FESTIVAL EXPRESS is 96% Certified Fresh!



Should rightfully take its place in rock history as one of the great performance films of all time.
The Hollywood Reporter


Festival Express is a spellbinding documentary that nostalgically chronicles five days in the summer of 1970, when a train full of now- legendary rock performers jammed its way across Canada.


Festival Express trailer


The tour was unique in that rather than flying to each city, most of the acts traveled on a chartered train. The Grateful Dead, Janis Joplin (with her Full-Tilt Boogie Band), The Band, Delaney & Bonnie and Friends, The Flying Burrito Brothers and Buddy Guy Blues Band all jammed, drank, slept and rode the train in between playing shows in Toronto, Winnipeg, Saskatoon and Calgary.

The chartered Canadian National Railways train consisted of 14 cars, equipped with lounges and sleeping compartments, with electricity sockets so that musical instruments could be plugged in. Allegedly, during the trip, a coke-fuelled Jerry Garcia talked his way into sitting in the driver’s seat and was left at the controls, regularly sounding the train’s whistle.

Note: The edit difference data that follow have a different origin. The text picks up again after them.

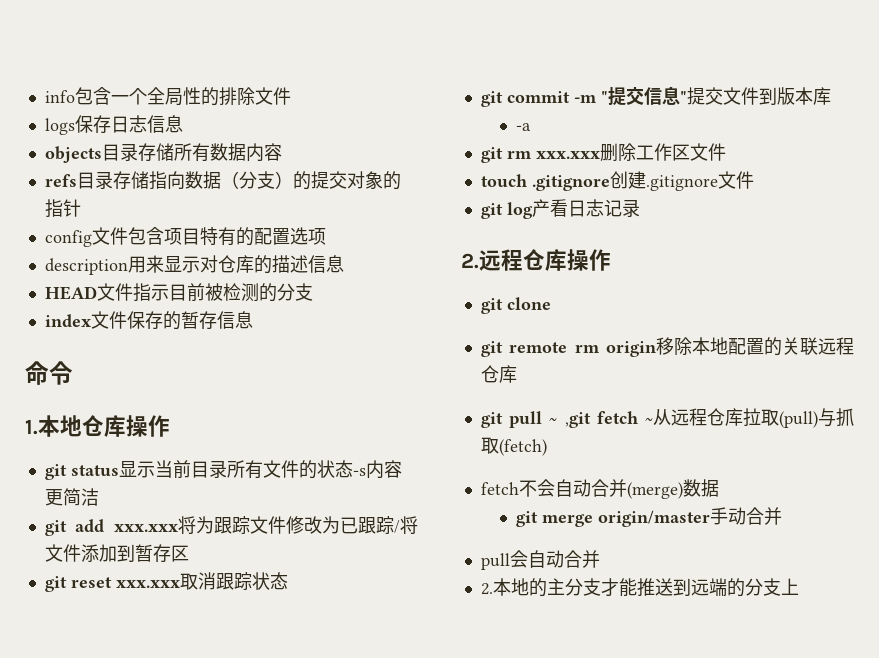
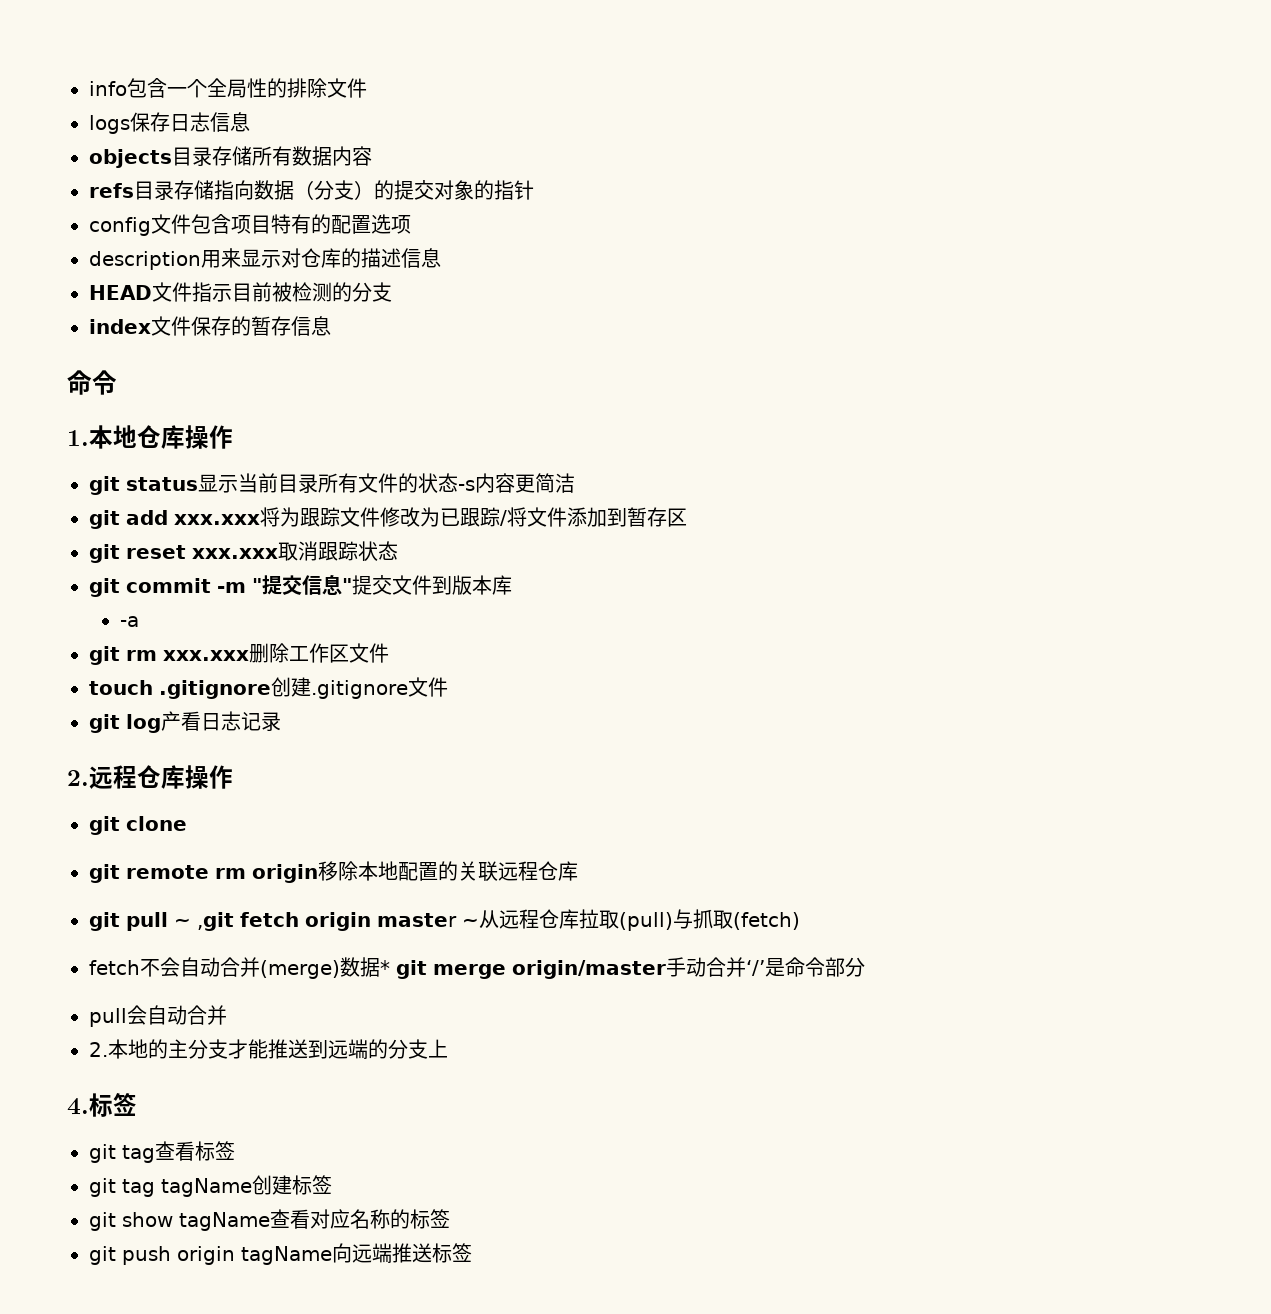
(638, 417) none -> [305,912,457,931] origin master
(719, 488) // -> [380,960,390,975] *
(782, 516) none -> [746,957,865,977] ‘/’是命令部分
(799, 586) none -> [67,1093,137,1117] [89,1141,235,1163] [89,1175,332,1197] [89,1209,450,1231] [89,1243,472,1265] // 4.标签 // git tag查看标签 // git tag tagName创建标签 // git show tagName查看对应名称的标签 // git push origin tagName向远端推送标签

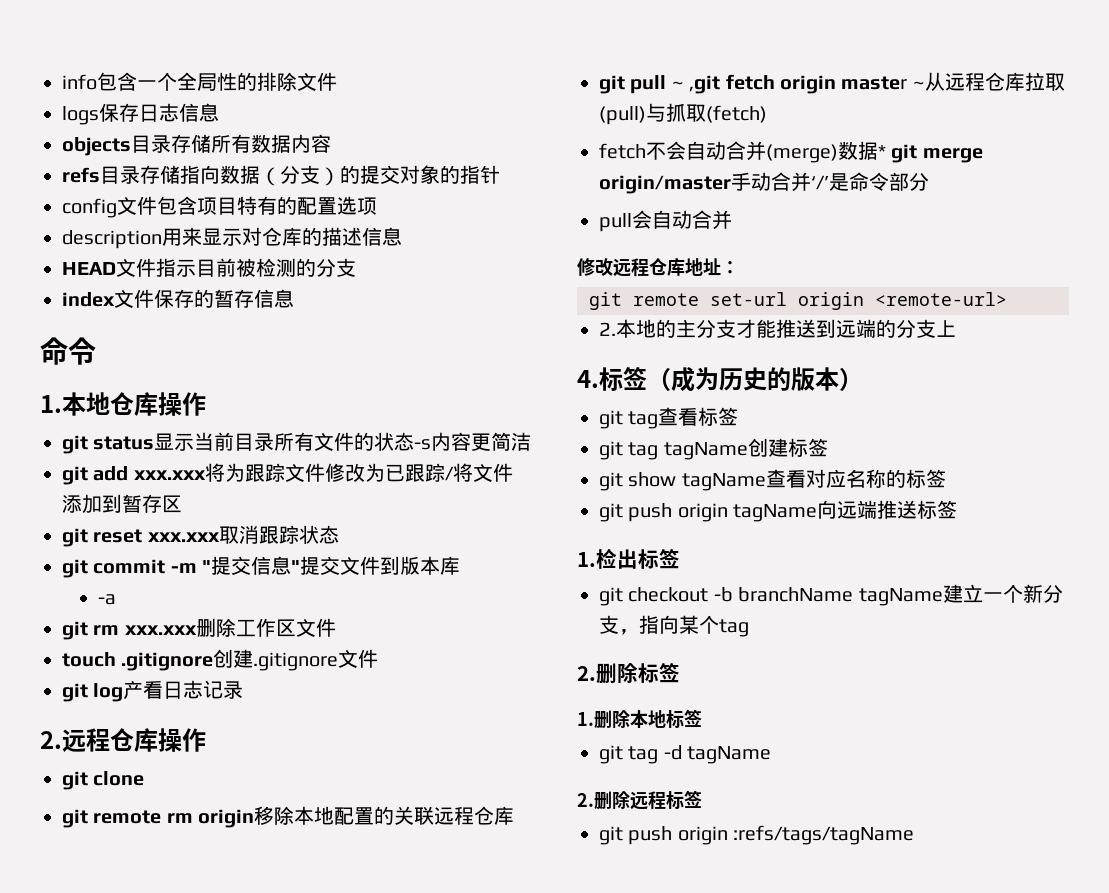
(227, 1015) none -> [577,258,739,277] [589,292,1007,310] // 修改远程仓库地址： // git remote set-url origin <remote-url>
(137, 1104) none -> [647,367,863,392] （成为历史的版本）
(472, 1252) none -> [577,548,680,569] [599,584,1063,606] [599,615,749,637] [577,663,680,684] [577,709,702,729] [599,745,772,764] [577,790,702,810] [599,825,915,845] // 1.检出标签 // git checkout -b branchName tagName建立一个新分支，指向某个tag // 2.删除标签 // 1.删除本地标签 // git tag -d tagName // 2.删除远程标签 // git push origin :refs/tags/tagName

The train journey between cities ultimately became a combination of non-stop jam sessions and partying, fueled by alcohol. One highlight of the documentary is a drunken jam session featuring The Band’s Rick Danko, Jerry Garcia and Bob Weir from the Grateful Dead and Janis Joplin.

Unsurprisingly the passengers drank the bar dry and, as is shown in the film, the musicians passed around a hat and the train made an unscheduled stop to find a liquor store for much needed supplies. I seem to remember that, much to the bemusement of the owner, they bought most of the contents of the store.


The tour featured now-legendary performances by the Grateful Dead, The Band and Janis Joplin. The Dead were in the process of transforming their sound from dense, jammed psychedelia to the country/folk harmonies of Workingman’s Dead and American Beauty, The Band’s performance showed them at the pinnacle of the their powers and for Joplin, it would turn out to be some of her last performances, as she died two months later.


Over the years the Festival Express footage mysteriously disappeared. Some of the film’s reels turned up in the garage of the original producer Willem Poolman, where they had been stored for decades and used at various times as goal posts for ball hockey games played by his son Gavin who in 1999 hatched a plan to resurrect the film, and many more reels were found in the Canadian National Film Archives vault, where they had been kept in pristine condition. Director Bob Smeaton (The Beatles ‘Anthology) was hired, and the eventual finished show was premiered in 2003, grossing more than $1 million in movie theatres before being released on DVD to much acclaim.


Critical reviews:

Festival Express seems to step directly out its period and is guaranteed to thrill both survivors of those times and younger viewers who may know little of them.
NY Times

Captures not only top-notch stage performances by some long-gone supertalents in their prime, but happy jamming and general good fun in the club cars between gigs.
Los Angeles daily News

Its famous passengers celebrate with delirious joy the pure, unadulterated magic of music.
New York Post

A delicious pop time capsule full of small moments and grand rock ‘n’ roll gestures.
Los Angeles Times

One of the great rock ‘n’ roll movies, a treasure trove of music and a wildly entertaining chronicle of a vanished time.
Chicago Tribune

Should rightfully take its place in rock history as one of the great performance films of all time.
The Hollywood Reporter

Given the heavy concentration of old folkies, the on-train jams are fascinating.
Village Voice

Long-lost documentary footage of ’70s stars emerges and makes an oft-revisited era fresh and exciting.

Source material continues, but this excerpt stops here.